(RECORD SET Opens)

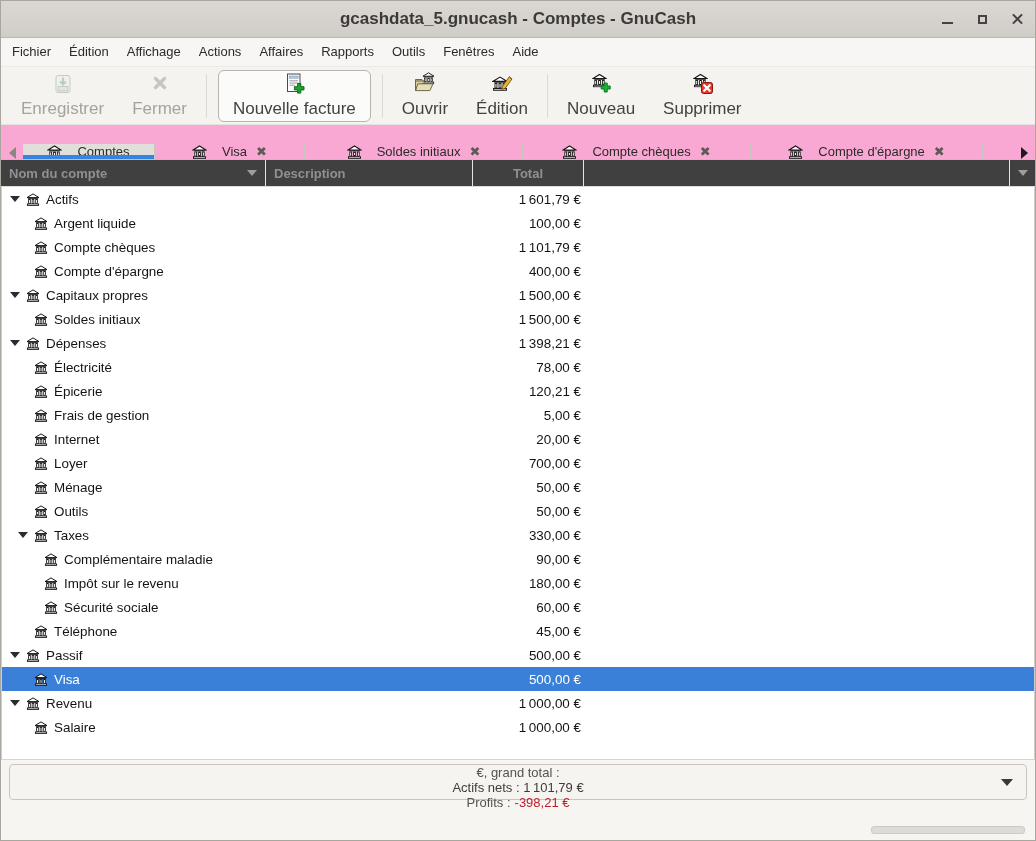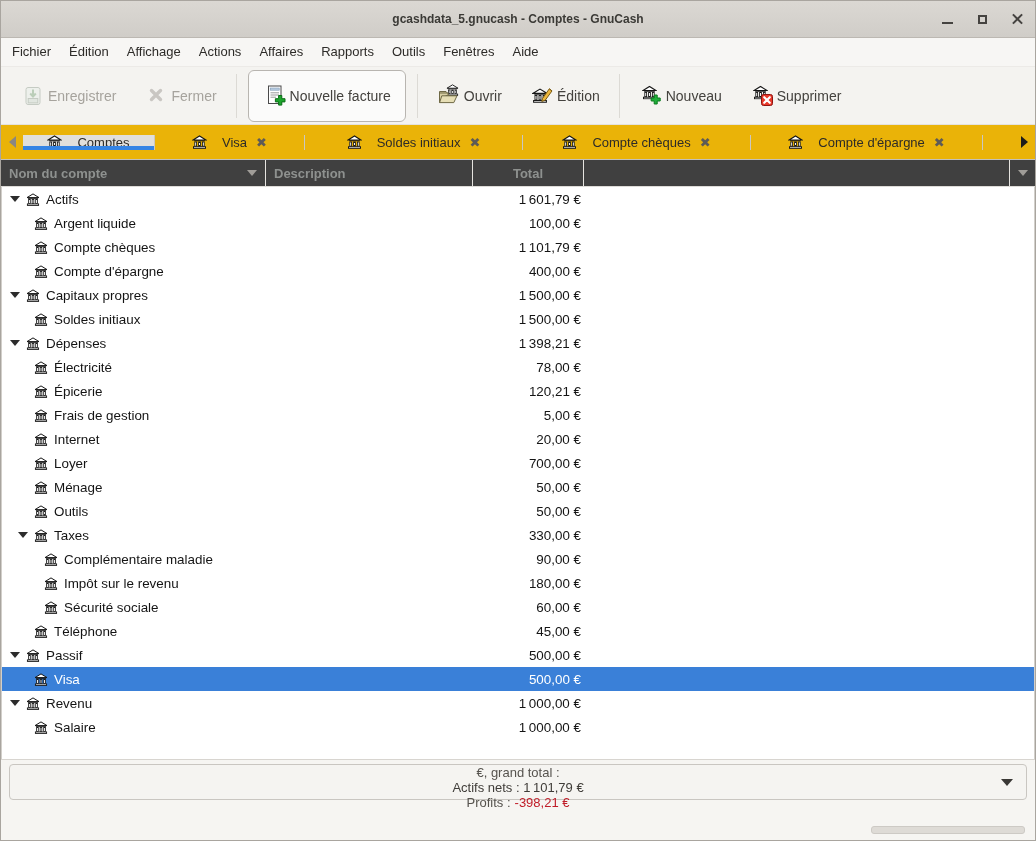--- a/index.html
+++ b/index.html
@@ -8,7 +8,7 @@
 
   
   .titlebar{height:36px;background:linear-gradient(#dbd8d3,#d0cdc8);border-bottom:1px solid #bcb8b2;position:relative;display:flex;align-items:center;justify-content:center;}
-  .title{font-size:12px;font-weight:bold;color:#3b3a36;}
+  .title{font-size:17px;font-weight:bold;color:#3b3a36;}
   .winbtns{position:absolute;right:8px;top:0;height:36px;display:flex;align-items:center;gap:16px;}
   .winbtn{width:19px;height:19px;display:flex;align-items:center;justify-content:center;cursor:default;}
   .glyph-min{width:11px;height:2px;background:#454340;margin-top:8px;}

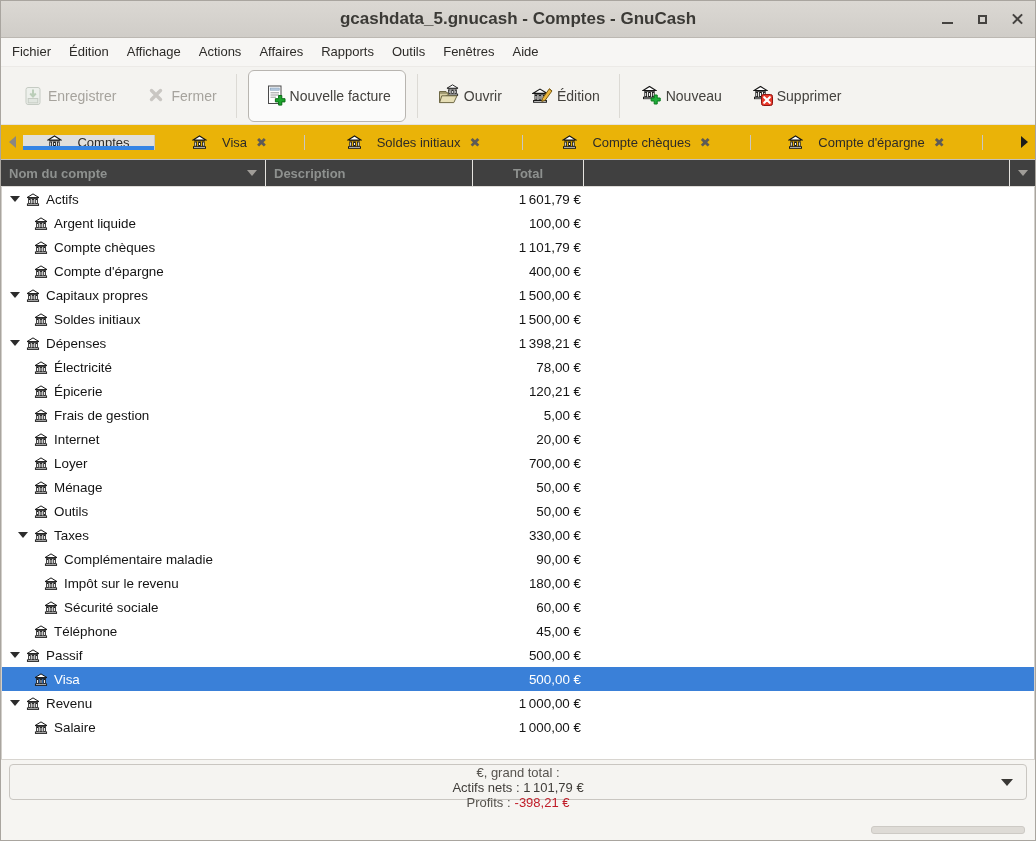--- a/index.html
+++ b/index.html
@@ -24,7 +24,7 @@
 
   
   .toolbar{height:57px;background:#f4f3f0;display:flex;align-items:center;padding-left:6px;border-bottom:1px solid #e4e2de;}
-  .tbtn{display:flex;align-items:center;justify-content:center;gap:3px;font-size:14px;color:#44423e;height:50px;padding:0 14px;}
+  .tbtn{display:flex;flex-direction:column;align-items:center;justify-content:center;gap:3px;font-size:17px;color:#44423e;height:50px;padding:0 14px;}
   .tbtn.disabled{color:#a6a39d;}
   .tbtn.disabled svg{opacity:.55;}
   .tbtn svg{width:24px;height:24px;}

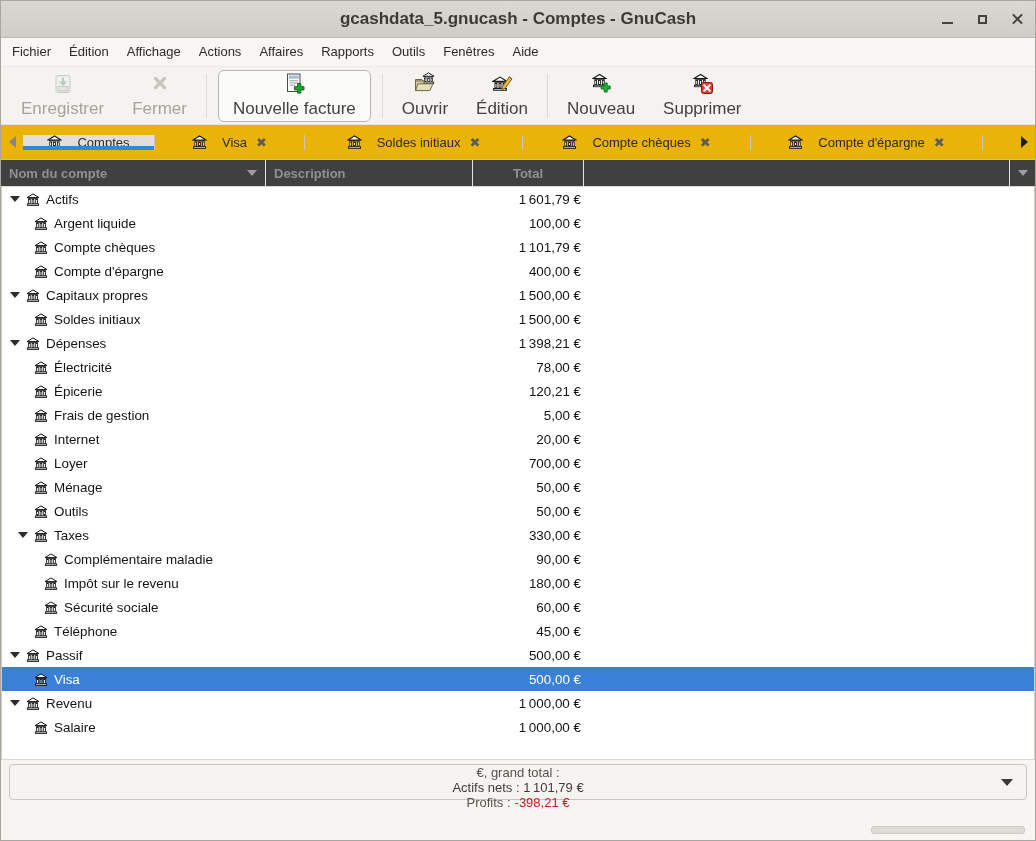--- a/index.html
+++ b/index.html
@@ -32,7 +32,7 @@
   .tsep{width:1px;height:44px;background:#dcdad5;margin:0 5px;}
 
   
-  .tabbar{height:34px;background:#eab308;border-bottom:1px solid #c3c0bb;display:flex;align-items:center;}
+  .tabbar{height:34px;background:#f9a8d4;border-bottom:1px solid #c3c0bb;display:flex;align-items:flex-end;}
   .tab-scroll{width:22px;display:flex;align-items:center;justify-content:center;}
   .arr-left{width:0;height:0;border-top:6px solid transparent;border-bottom:6px solid transparent;border-right:7px solid #8a8783;}
   .arr-right{width:0;height:0;border-top:6px solid transparent;border-bottom:6px solid transparent;border-left:7px solid #1d1c1a;}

(RECORD SET Closes)

Output the listing unchanged, pictures excluded.

--- a/index.html
+++ b/index.html
@@ -8,7 +8,7 @@
 
   
   .titlebar{height:36px;background:linear-gradient(#dbd8d3,#d0cdc8);border-bottom:1px solid #bcb8b2;position:relative;display:flex;align-items:center;justify-content:center;}
-  .title{font-size:12px;font-weight:bold;color:#3b3a36;}
+  .title{font-size:17px;font-weight:bold;color:#3b3a36;}
   .winbtns{position:absolute;right:8px;top:0;height:36px;display:flex;align-items:center;gap:16px;}
   .winbtn{width:19px;height:19px;display:flex;align-items:center;justify-content:center;cursor:default;}
   .glyph-min{width:11px;height:2px;background:#454340;margin-top:8px;}

--- a/index.html
+++ b/index.html
@@ -24,7 +24,7 @@
 
   
   .toolbar{height:57px;background:#f4f3f0;display:flex;align-items:center;padding-left:6px;border-bottom:1px solid #e4e2de;}
-  .tbtn{display:flex;align-items:center;justify-content:center;gap:3px;font-size:14px;color:#44423e;height:50px;padding:0 14px;}
+  .tbtn{display:flex;flex-direction:column;align-items:center;justify-content:center;gap:3px;font-size:17px;color:#44423e;height:50px;padding:0 14px;}
   .tbtn.disabled{color:#a6a39d;}
   .tbtn.disabled svg{opacity:.55;}
   .tbtn svg{width:24px;height:24px;}

--- a/index.html
+++ b/index.html
@@ -32,7 +32,7 @@
   .tsep{width:1px;height:44px;background:#dcdad5;margin:0 5px;}
 
   
-  .tabbar{height:34px;background:#eab308;border-bottom:1px solid #c3c0bb;display:flex;align-items:center;}
+  .tabbar{height:34px;background:#f9a8d4;border-bottom:1px solid #c3c0bb;display:flex;align-items:flex-end;}
   .tab-scroll{width:22px;display:flex;align-items:center;justify-content:center;}
   .arr-left{width:0;height:0;border-top:6px solid transparent;border-bottom:6px solid transparent;border-right:7px solid #8a8783;}
   .arr-right{width:0;height:0;border-top:6px solid transparent;border-bottom:6px solid transparent;border-left:7px solid #1d1c1a;}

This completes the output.